Soo-jin, dont le père s'est séparé quand elle était jeune, se met davantage de pression quant à la réussite de leur mariage, qui semble adorablement solidaire et affectueux. En survolant Hyun-su à moitié endormi la nuit, elle demande à savoir s'il l'aime toujours même si elle est "ballonnée et laide" et le frappe quand il admet, somnolent, qu'il est entouré de jolies femmes au travail. Mais Hyun-suestdévoué, ce qui fait de son somnambulisme une forme de trahison encore plus déroutante, car elle est totalement involontaire. Lorsqu'il est éveillé, il est un mari dévoué et, finalement, un père. Mais lorsqu'il s'éloigne, il devient un étranger imprévisible qui menace le caractère sacré de son foyer, et les mesures prises par le couple pour faire face à ce problème vont de la protection de lui à la protection des autres.depuislui comme Soo-jin est de plus en plus sur ses gardes.Dormirest en fait un duo, avec des apparitions de la mère de Soo-jin, d'un chaman et de la mère célibataire qui emménage en bas. Jung est un homologue compétent du génial Lee, dont l'acharnement commence bientôt à prendre une dimension désarticulée. Intellectuellement, Soo-jin comprend que son mari souffre d'un trouble et n'a pas le contrôle de ses actions, mais émotionnellement, elle a du mal à ne pas lui en vouloir, une contradiction très humaine que Jung décrit de manière touchante.

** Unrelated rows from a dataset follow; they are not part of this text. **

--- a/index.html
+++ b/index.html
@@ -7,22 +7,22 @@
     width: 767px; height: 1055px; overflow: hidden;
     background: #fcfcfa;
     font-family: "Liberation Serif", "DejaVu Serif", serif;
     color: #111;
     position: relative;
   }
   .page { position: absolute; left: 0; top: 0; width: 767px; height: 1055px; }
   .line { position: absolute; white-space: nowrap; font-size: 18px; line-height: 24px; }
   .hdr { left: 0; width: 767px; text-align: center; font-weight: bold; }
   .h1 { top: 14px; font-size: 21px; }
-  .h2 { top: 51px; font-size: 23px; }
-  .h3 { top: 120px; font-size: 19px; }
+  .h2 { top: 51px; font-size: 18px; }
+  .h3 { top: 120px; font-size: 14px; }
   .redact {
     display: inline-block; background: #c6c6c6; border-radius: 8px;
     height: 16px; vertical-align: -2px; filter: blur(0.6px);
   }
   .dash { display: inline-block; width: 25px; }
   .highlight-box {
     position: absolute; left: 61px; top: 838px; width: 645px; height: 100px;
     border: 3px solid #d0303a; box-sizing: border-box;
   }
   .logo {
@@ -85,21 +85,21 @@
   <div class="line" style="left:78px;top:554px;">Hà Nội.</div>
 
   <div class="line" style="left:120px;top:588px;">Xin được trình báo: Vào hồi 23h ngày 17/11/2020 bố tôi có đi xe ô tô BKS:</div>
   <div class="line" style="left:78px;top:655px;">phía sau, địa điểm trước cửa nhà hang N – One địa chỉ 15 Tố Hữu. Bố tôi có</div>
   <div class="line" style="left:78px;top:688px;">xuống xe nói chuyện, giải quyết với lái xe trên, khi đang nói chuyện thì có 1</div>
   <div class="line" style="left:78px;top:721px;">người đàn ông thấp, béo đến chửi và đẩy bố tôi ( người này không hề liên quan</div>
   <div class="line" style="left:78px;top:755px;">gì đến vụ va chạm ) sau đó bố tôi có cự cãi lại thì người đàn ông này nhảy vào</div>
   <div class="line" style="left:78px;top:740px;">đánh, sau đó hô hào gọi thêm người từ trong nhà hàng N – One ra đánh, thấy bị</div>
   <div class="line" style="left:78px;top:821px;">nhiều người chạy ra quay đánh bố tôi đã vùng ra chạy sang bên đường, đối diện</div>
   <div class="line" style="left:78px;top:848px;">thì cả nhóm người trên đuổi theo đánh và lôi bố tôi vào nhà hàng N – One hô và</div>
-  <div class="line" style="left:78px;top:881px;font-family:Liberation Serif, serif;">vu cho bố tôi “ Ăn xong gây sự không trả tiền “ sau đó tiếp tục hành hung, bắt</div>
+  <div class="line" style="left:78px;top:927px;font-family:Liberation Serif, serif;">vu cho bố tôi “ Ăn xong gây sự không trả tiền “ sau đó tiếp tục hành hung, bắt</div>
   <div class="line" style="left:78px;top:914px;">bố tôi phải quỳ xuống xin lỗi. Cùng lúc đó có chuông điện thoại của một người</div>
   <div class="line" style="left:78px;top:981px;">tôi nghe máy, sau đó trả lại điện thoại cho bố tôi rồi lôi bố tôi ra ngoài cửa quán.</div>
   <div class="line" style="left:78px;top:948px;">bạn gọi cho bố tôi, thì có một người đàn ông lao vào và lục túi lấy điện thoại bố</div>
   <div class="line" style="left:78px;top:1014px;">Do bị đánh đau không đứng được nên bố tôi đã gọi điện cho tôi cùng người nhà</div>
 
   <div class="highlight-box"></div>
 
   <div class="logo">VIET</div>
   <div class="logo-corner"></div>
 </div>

Les plaisirs deDormirviennent des virages qu'il prend mais aussi de l'adresse de l'approche de Yu. Le film est imprévisible car on a l'impression de formuler son voyage en temps réel. Et malgré cela, chaque détail intime est soigné.Dormirest peut-être modeste, se déroulant en grande partie dans la chambre à coucher que partagent Hyun-su et Soo-jin, mais cette modestie est une force, chaque détail apprécié de l'ensemble reflétant la relation que le couple pensait être inébranlablement solide. Yu utilise chaque pied de l'espace confiné à son avantage - une scène dans laquelle du sang a été répandu dans ce lieu de vie domestique confortable joue comme une souillure - et montre comment une maison intime peut devenir un arrangement menaçant et claustrophobe dans une séquence dans laquelle Soo -jin cherche refuge dans la salle de bain, la caméra reflétant son regard méfiant. Mais c'est la manière sournoise avec laquelle le film commence, logé dans la perspective d'un personnage, et se dirige vers celui de l'autre, qui permet à son acte final exaltant de fonctionner aussi bien qu'il le fait.Dormirest une aventure folle, mais il refuse de perdre de vue l'état émotionnel des personnes qu'il met à l'écran, même lorsqu'elles s'effondrent.